The problem with this approach is with memory management. In languages with garbage collection, the wastefulness can be subtle–there are no calls to free() to look out for, and it’s uncommon for garbage collected code to require disposal of regular objects. This makes it more difficult to use things like pooled or preallocated memory. This can be solved using a pattern similar to continuation passing style. It’s not really CPS because execution returns to the method, but it just made me think of it.

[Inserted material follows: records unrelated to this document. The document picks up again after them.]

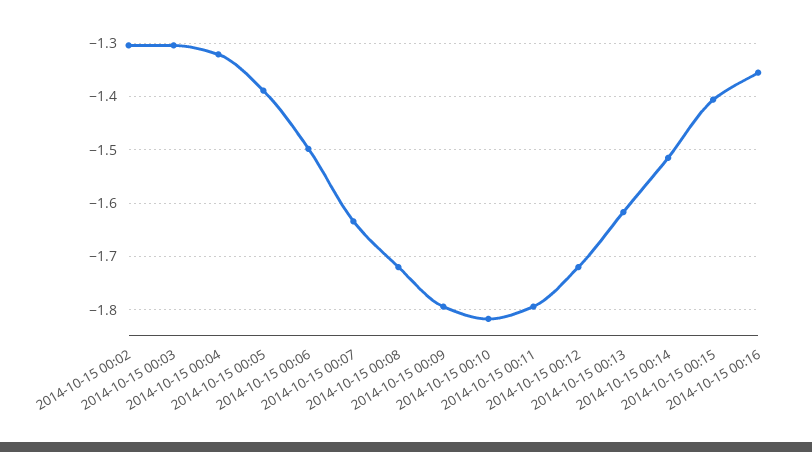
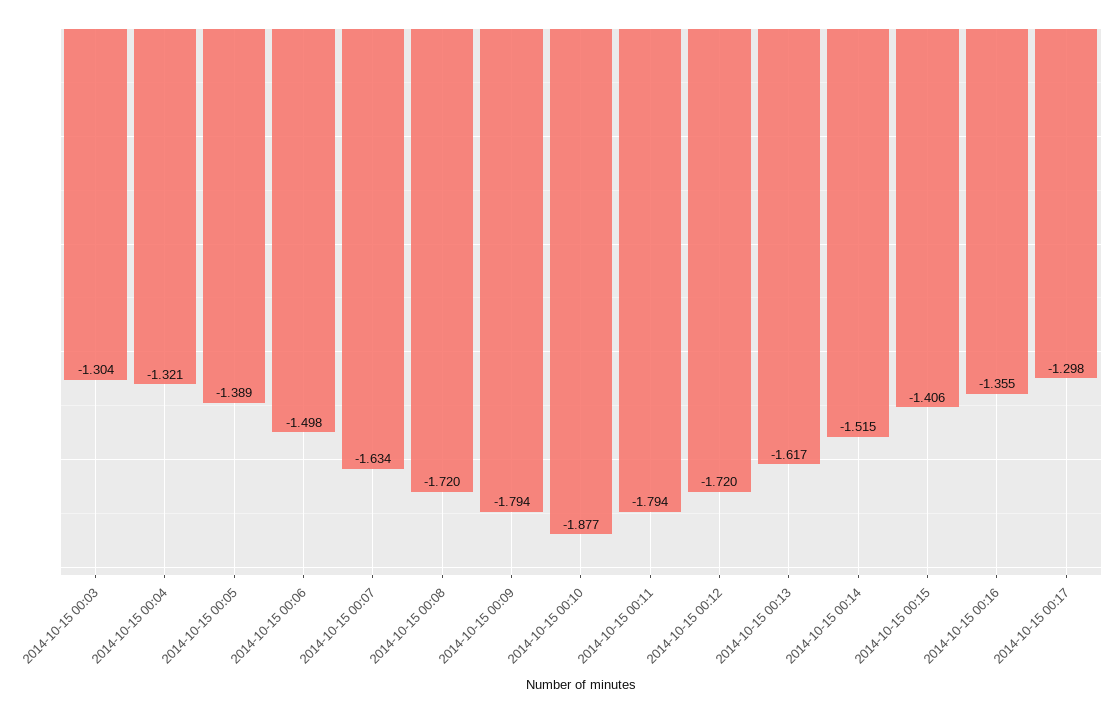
2014-10-15 00:02: -1.3 -> none
2014-10-15 00:10: -1.82 -> -1.877
2014-10-15 00:17: none -> -1.298

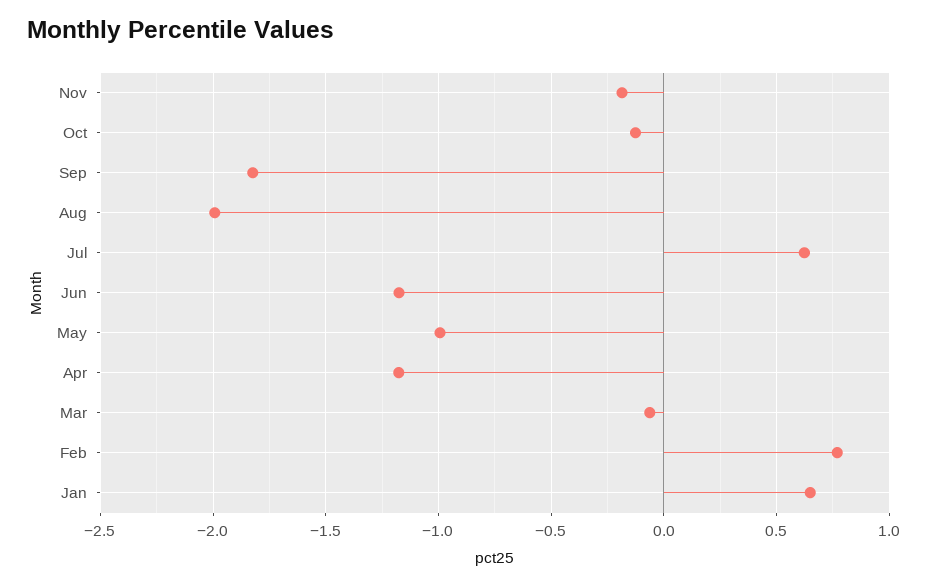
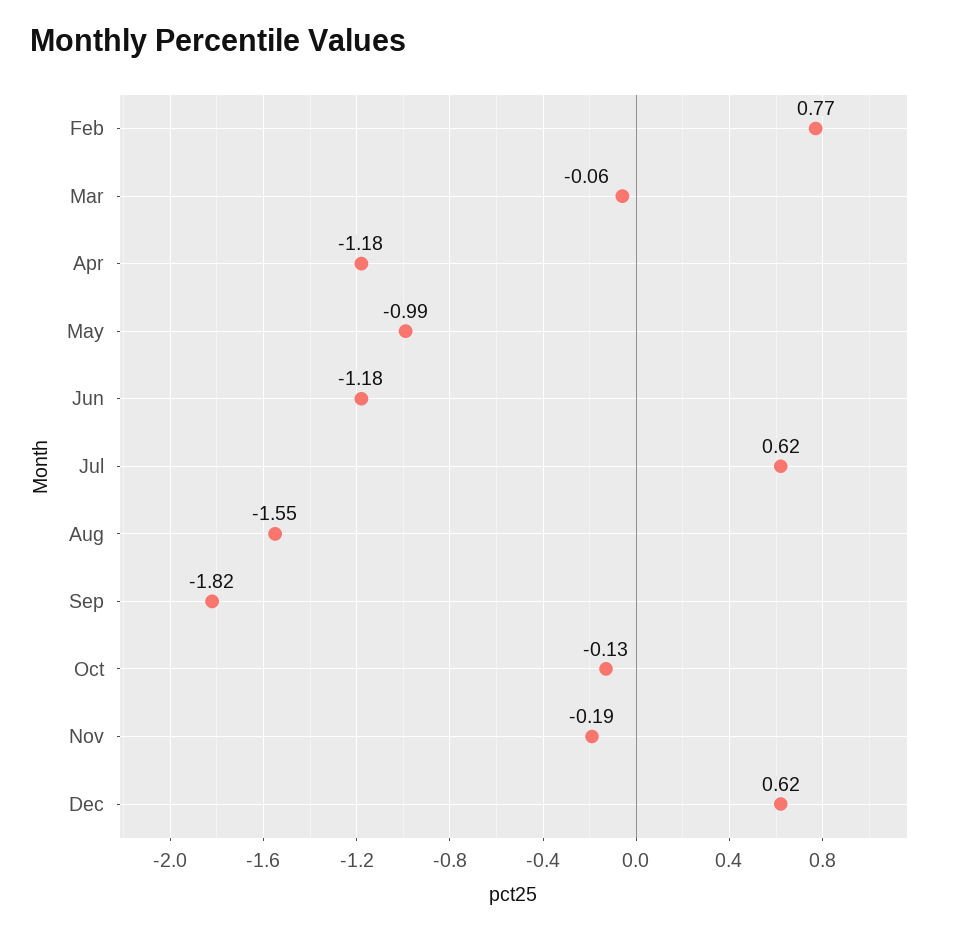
Aug: -2 -> -1.55
Jan: 0.65 -> none
Dec: none -> 0.62

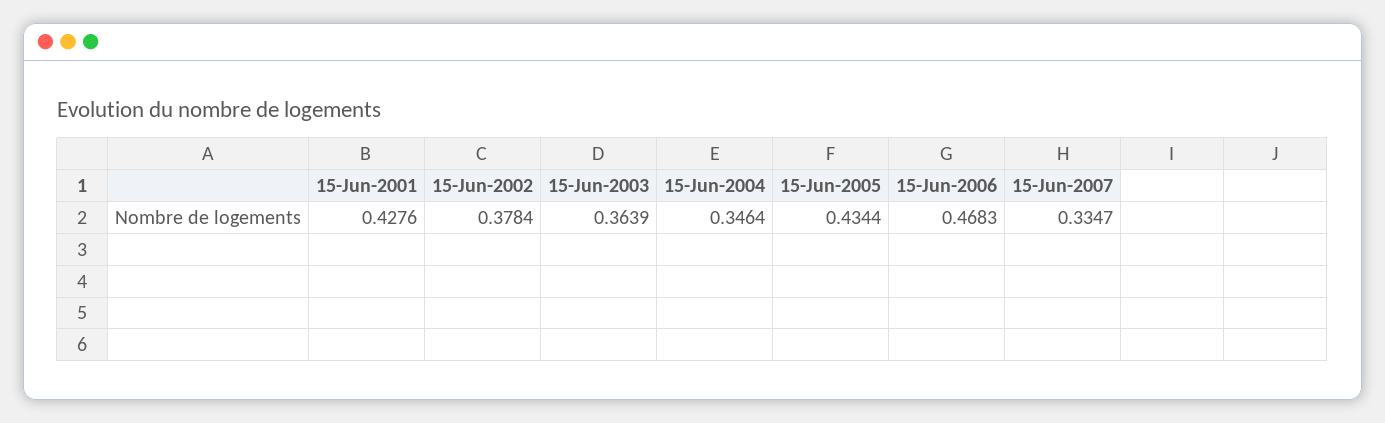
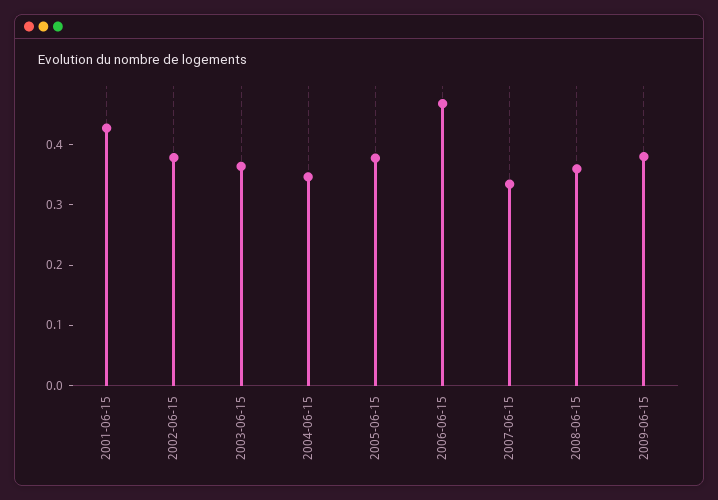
15-Jun-2005: 0.4344 -> 0.38
2008-06-15: none -> 0.36
2009-06-15: none -> 0.38

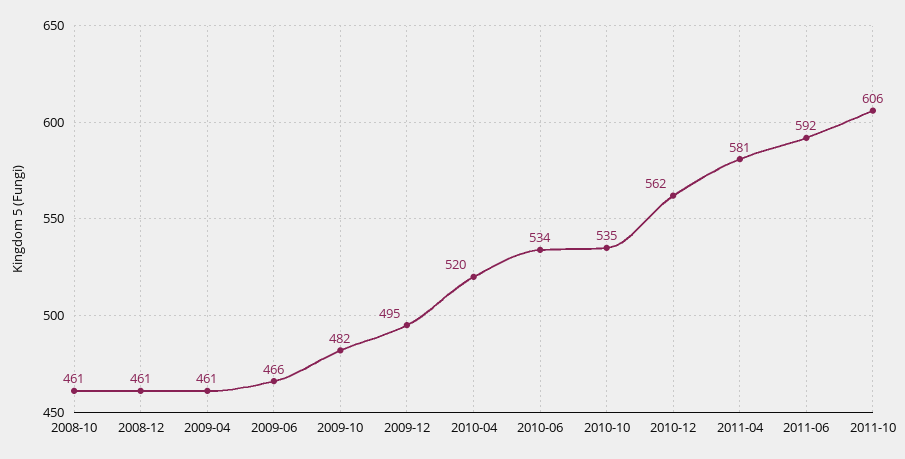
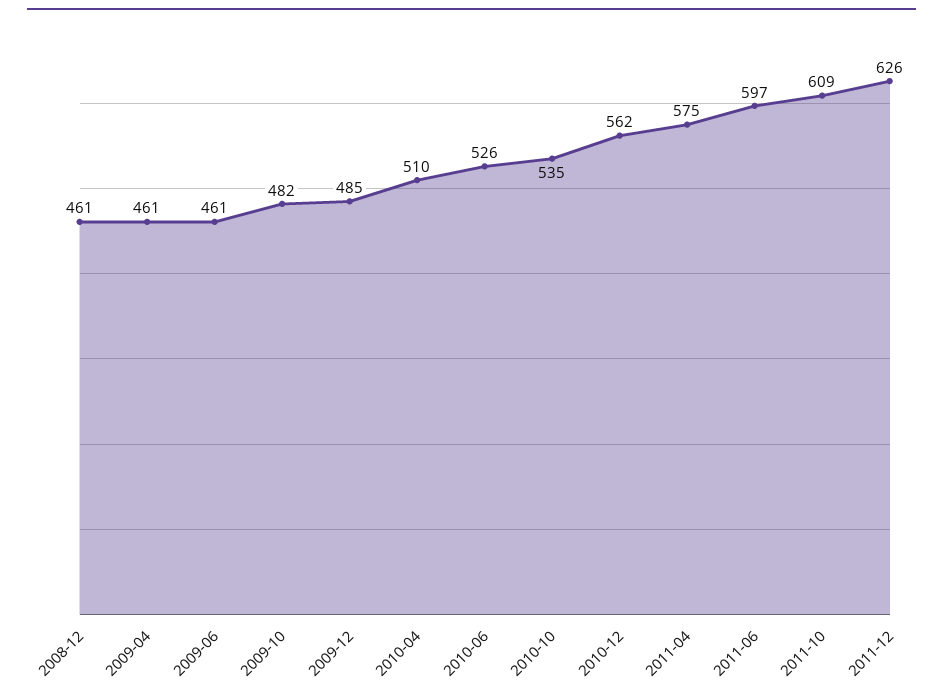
2008-10: 461 -> none
2009-06: 466 -> 461
2009-12: 495 -> 485
2010-04: 520 -> 510
2010-06: 534 -> 526
2011-04: 581 -> 575
2011-06: 592 -> 597
2011-10: 606 -> 609
2011-12: none -> 626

Here is another way to write it:

interface step {
	void process(list<item> items, list<interface step> steps)
}

void step::process(input, steps) {
	processedItems = doWork(input)
	if len(steps) > 0 {
		steps[0].process(processedItems, steps[1..]])
	}
	free(processedItems)
}

void work(void) {
	steps = [reader] + transformers + [writer]
	steps[0].process([], steps[1..])
}

Ultimately, it’s almost the same code–the difference is who is freeing the processed items and how long they live. In the first example, the read() items will be cleaned up after the first transformer, while in the second, they will last until the end. If you design a pipeline that wants to use a static pre-allocated buffer for reading and have all the successive steps point back into slices of that, the second design makes that easier.

In retrospective, it’s not really that interesting of a problem if you are used to programming in languages without garbage collection. But when you write software in languages with garbage collection all day, it’s easier to design something that isn’t frugal.